## [YOUR ASSIGNMENT]
Write out every record in full, keeping each character exactly as it is.

## [THE INPUT]
· · · · · · ·

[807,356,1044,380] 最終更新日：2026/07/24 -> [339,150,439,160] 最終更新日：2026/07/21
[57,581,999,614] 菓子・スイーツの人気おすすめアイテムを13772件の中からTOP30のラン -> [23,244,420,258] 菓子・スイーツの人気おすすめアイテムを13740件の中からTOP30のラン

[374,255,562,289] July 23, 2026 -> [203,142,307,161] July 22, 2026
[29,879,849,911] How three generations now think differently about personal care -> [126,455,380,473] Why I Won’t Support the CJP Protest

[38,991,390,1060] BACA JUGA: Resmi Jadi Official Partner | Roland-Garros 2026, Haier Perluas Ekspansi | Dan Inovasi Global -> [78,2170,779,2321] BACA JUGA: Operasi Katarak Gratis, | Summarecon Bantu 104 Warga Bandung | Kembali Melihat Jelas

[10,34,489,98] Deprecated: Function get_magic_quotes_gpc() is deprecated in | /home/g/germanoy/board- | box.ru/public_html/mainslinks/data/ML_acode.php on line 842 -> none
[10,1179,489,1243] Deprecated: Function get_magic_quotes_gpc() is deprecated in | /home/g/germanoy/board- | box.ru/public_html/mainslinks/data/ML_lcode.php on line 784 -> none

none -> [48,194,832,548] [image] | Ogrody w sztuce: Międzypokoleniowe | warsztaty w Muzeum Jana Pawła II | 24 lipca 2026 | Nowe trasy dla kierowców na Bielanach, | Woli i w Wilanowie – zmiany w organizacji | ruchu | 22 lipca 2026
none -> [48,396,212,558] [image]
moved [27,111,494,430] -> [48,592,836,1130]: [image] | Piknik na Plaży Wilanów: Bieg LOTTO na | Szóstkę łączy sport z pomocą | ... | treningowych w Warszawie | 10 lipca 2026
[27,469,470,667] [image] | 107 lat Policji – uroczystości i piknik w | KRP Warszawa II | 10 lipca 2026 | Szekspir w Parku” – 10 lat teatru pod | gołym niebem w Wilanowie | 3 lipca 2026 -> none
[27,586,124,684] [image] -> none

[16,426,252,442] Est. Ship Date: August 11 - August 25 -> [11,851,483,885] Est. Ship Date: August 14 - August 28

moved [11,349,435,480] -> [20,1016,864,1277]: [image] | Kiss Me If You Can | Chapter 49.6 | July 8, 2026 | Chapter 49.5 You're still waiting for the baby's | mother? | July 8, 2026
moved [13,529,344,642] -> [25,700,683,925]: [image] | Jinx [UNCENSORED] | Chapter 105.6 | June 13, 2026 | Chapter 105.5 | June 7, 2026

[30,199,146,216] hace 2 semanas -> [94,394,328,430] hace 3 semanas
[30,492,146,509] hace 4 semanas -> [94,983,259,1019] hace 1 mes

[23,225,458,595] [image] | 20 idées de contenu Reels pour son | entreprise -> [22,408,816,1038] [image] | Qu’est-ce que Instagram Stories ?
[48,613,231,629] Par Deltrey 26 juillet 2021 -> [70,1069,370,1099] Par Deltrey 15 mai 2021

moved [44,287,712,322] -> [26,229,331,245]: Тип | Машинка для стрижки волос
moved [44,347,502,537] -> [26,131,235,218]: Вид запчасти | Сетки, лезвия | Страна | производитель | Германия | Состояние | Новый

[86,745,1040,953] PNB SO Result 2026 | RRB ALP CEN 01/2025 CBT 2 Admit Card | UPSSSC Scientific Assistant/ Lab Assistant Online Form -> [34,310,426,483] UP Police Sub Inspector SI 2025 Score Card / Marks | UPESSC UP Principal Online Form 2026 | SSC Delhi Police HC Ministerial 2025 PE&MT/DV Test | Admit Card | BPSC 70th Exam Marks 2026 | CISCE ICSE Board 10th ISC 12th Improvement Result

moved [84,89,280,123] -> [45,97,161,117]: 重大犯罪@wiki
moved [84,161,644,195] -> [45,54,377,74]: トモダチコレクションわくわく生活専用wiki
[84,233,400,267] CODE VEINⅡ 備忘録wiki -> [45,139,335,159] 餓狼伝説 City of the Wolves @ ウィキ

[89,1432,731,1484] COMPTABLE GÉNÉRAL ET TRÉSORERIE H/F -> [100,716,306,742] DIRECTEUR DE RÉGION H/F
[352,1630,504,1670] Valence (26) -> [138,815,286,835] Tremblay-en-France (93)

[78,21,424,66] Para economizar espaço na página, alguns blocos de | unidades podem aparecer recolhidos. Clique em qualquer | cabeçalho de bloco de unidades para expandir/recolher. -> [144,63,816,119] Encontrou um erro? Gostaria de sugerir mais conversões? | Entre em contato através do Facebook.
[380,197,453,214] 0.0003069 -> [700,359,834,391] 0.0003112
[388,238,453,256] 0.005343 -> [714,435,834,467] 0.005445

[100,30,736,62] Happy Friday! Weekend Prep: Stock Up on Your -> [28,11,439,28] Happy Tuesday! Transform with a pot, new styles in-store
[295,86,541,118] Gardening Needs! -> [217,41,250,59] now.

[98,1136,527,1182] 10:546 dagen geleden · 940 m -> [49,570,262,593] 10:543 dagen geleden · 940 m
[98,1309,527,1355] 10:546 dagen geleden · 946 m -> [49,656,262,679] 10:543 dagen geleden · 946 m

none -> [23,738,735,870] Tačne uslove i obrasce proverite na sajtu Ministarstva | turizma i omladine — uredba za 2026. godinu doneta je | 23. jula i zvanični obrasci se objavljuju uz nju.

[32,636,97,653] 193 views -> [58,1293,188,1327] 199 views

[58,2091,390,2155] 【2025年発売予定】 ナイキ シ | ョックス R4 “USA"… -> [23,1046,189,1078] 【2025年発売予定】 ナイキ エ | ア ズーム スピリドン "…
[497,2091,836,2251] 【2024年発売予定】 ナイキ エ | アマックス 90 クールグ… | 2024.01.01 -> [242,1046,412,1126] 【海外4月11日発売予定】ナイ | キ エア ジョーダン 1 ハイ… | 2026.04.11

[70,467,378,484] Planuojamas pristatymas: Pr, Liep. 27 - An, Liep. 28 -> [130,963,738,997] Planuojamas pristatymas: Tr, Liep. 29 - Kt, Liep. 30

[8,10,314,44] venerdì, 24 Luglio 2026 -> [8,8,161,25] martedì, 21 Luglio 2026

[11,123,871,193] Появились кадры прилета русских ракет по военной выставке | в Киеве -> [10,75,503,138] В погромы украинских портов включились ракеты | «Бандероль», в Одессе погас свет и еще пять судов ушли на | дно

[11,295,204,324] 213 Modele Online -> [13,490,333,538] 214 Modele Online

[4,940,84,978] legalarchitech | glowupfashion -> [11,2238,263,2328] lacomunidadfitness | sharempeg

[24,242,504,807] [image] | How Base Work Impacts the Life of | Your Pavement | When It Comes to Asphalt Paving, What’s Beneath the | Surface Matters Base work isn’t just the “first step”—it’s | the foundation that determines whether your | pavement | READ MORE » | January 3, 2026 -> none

· · · · · · ·

## [WRITTEN SOLUTION]
[807,356,1044,380] 最終更新日：2026/07/24 -> [339,150,439,160] 最終更新日：2026/07/21
[57,581,999,614] 菓子・スイーツの人気おすすめアイテムを13772件の中からTOP30のラン -> [23,244,420,258] 菓子・スイーツの人気おすすめアイテムを13740件の中からTOP30のラン

[374,255,562,289] July 23, 2026 -> [203,142,307,161] July 22, 2026
[29,879,849,911] How three generations now think differently about personal care -> [126,455,380,473] Why I Won’t Support the CJP Protest

[38,991,390,1060] BACA JUGA: Resmi Jadi Official Partner | Roland-Garros 2026, Haier Perluas Ekspansi | Dan Inovasi Global -> [78,2170,779,2321] BACA JUGA: Operasi Katarak Gratis, | Summarecon Bantu 104 Warga Bandung | Kembali Melihat Jelas

[10,34,489,98] Deprecated: Function get_magic_quotes_gpc() is deprecated in | /home/g/germanoy/board- | box.ru/public_html/mainslinks/data/ML_acode.php on line 842 -> none
[10,1179,489,1243] Deprecated: Function get_magic_quotes_gpc() is deprecated in | /home/g/germanoy/board- | box.ru/public_html/mainslinks/data/ML_lcode.php on line 784 -> none

none -> [48,194,832,548] [image] | Ogrody w sztuce: Międzypokoleniowe | warsztaty w Muzeum Jana Pawła II | 24 lipca 2026 | Nowe trasy dla kierowców na Bielanach, | Woli i w Wilanowie – zmiany w organizacji | ruchu | 22 lipca 2026
none -> [48,396,212,558] [image]
moved [27,111,494,430] -> [48,592,836,1130]: [image] | Piknik na Plaży Wilanów: Bieg LOTTO na | Szóstkę łączy sport z pomocą | ... | treningowych w Warszawie | 10 lipca 2026
[27,469,470,667] [image] | 107 lat Policji – uroczystości i piknik w | KRP Warszawa II | 10 lipca 2026 | Szekspir w Parku” – 10 lat teatru pod | gołym niebem w Wilanowie | 3 lipca 2026 -> none
[27,586,124,684] [image] -> none

[16,426,252,442] Est. Ship Date: August 11 - August 25 -> [11,851,483,885] Est. Ship Date: August 14 - August 28

moved [11,349,435,480] -> [20,1016,864,1277]: [image] | Kiss Me If You Can | Chapter 49.6 | July 8, 2026 | Chapter 49.5 You're still waiting for the baby's | mother? | July 8, 2026
moved [13,529,344,642] -> [25,700,683,925]: [image] | Jinx [UNCENSORED] | Chapter 105.6 | June 13, 2026 | Chapter 105.5 | June 7, 2026

[30,199,146,216] hace 2 semanas -> [94,394,328,430] hace 3 semanas
[30,492,146,509] hace 4 semanas -> [94,983,259,1019] hace 1 mes

[23,225,458,595] [image] | 20 idées de contenu Reels pour son | entreprise -> [22,408,816,1038] [image] | Qu’est-ce que Instagram Stories ?
[48,613,231,629] Par Deltrey 26 juillet 2021 -> [70,1069,370,1099] Par Deltrey 15 mai 2021

moved [44,287,712,322] -> [26,229,331,245]: Тип | Машинка для стрижки волос
moved [44,347,502,537] -> [26,131,235,218]: Вид запчасти | Сетки, лезвия | Страна | производитель | Германия | Состояние | Новый

[86,745,1040,953] PNB SO Result 2026 | RRB ALP CEN 01/2025 CBT 2 Admit Card | UPSSSC Scientific Assistant/ Lab Assistant Online Form -> [34,310,426,483] UP Police Sub Inspector SI 2025 Score Card / Marks | UPESSC UP Principal Online Form 2026 | SSC Delhi Police HC Ministerial 2025 PE&MT/DV Test | Admit Card | BPSC 70th Exam Marks 2026 | CISCE ICSE Board 10th ISC 12th Improvement Result

moved [84,89,280,123] -> [45,97,161,117]: 重大犯罪@wiki
moved [84,161,644,195] -> [45,54,377,74]: トモダチコレクションわくわく生活専用wiki
[84,233,400,267] CODE VEINⅡ 備忘録wiki -> [45,139,335,159] 餓狼伝説 City of the Wolves @ ウィキ

[89,1432,731,1484] COMPTABLE GÉNÉRAL ET TRÉSORERIE H/F -> [100,716,306,742] DIRECTEUR DE RÉGION H/F
[352,1630,504,1670] Valence (26) -> [138,815,286,835] Tremblay-en-France (93)

[78,21,424,66] Para economizar espaço na página, alguns blocos de | unidades podem aparecer recolhidos. Clique em qualquer | cabeçalho de bloco de unidades para expandir/recolher. -> [144,63,816,119] Encontrou um erro? Gostaria de sugerir mais conversões? | Entre em contato através do Facebook.
[380,197,453,214] 0.0003069 -> [700,359,834,391] 0.0003112
[388,238,453,256] 0.005343 -> [714,435,834,467] 0.005445

[100,30,736,62] Happy Friday! Weekend Prep: Stock Up on Your -> [28,11,439,28] Happy Tuesday! Transform with a pot, new styles in-store
[295,86,541,118] Gardening Needs! -> [217,41,250,59] now.

[98,1136,527,1182] 10:546 dagen geleden · 940 m -> [49,570,262,593] 10:543 dagen geleden · 940 m
[98,1309,527,1355] 10:546 dagen geleden · 946 m -> [49,656,262,679] 10:543 dagen geleden · 946 m

none -> [23,738,735,870] Tačne uslove i obrasce proverite na sajtu Ministarstva | turizma i omladine — uredba za 2026. godinu doneta je | 23. jula i zvanični obrasci se objavljuju uz nju.

[32,636,97,653] 193 views -> [58,1293,188,1327] 199 views

[58,2091,390,2155] 【2025年発売予定】 ナイキ シ | ョックス R4 “USA"… -> [23,1046,189,1078] 【2025年発売予定】 ナイキ エ | ア ズーム スピリドン "…
[497,2091,836,2251] 【2024年発売予定】 ナイキ エ | アマックス 90 クールグ… | 2024.01.01 -> [242,1046,412,1126] 【海外4月11日発売予定】ナイ | キ エア ジョーダン 1 ハイ… | 2026.04.11

[70,467,378,484] Planuojamas pristatymas: Pr, Liep. 27 - An, Liep. 28 -> [130,963,738,997] Planuojamas pristatymas: Tr, Liep. 29 - Kt, Liep. 30

[8,10,314,44] venerdì, 24 Luglio 2026 -> [8,8,161,25] martedì, 21 Luglio 2026

[11,123,871,193] Появились кадры прилета русских ракет по военной выставке | в Киеве -> [10,75,503,138] В погромы украинских портов включились ракеты | «Бандероль», в Одессе погас свет и еще пять судов ушли на | дно

[11,295,204,324] 213 Modele Online -> [13,490,333,538] 214 Modele Online

[4,940,84,978] legalarchitech | glowupfashion -> [11,2238,263,2328] lacomunidadfitness | sharempeg

[24,242,504,807] [image] | How Base Work Impacts the Life of | Your Pavement | When It Comes to Asphalt Paving, What’s Beneath the | Surface Matters Base work isn’t just the “first step”—it’s | the foundation that determines whether your | pavement | READ MORE » | January 3, 2026 -> none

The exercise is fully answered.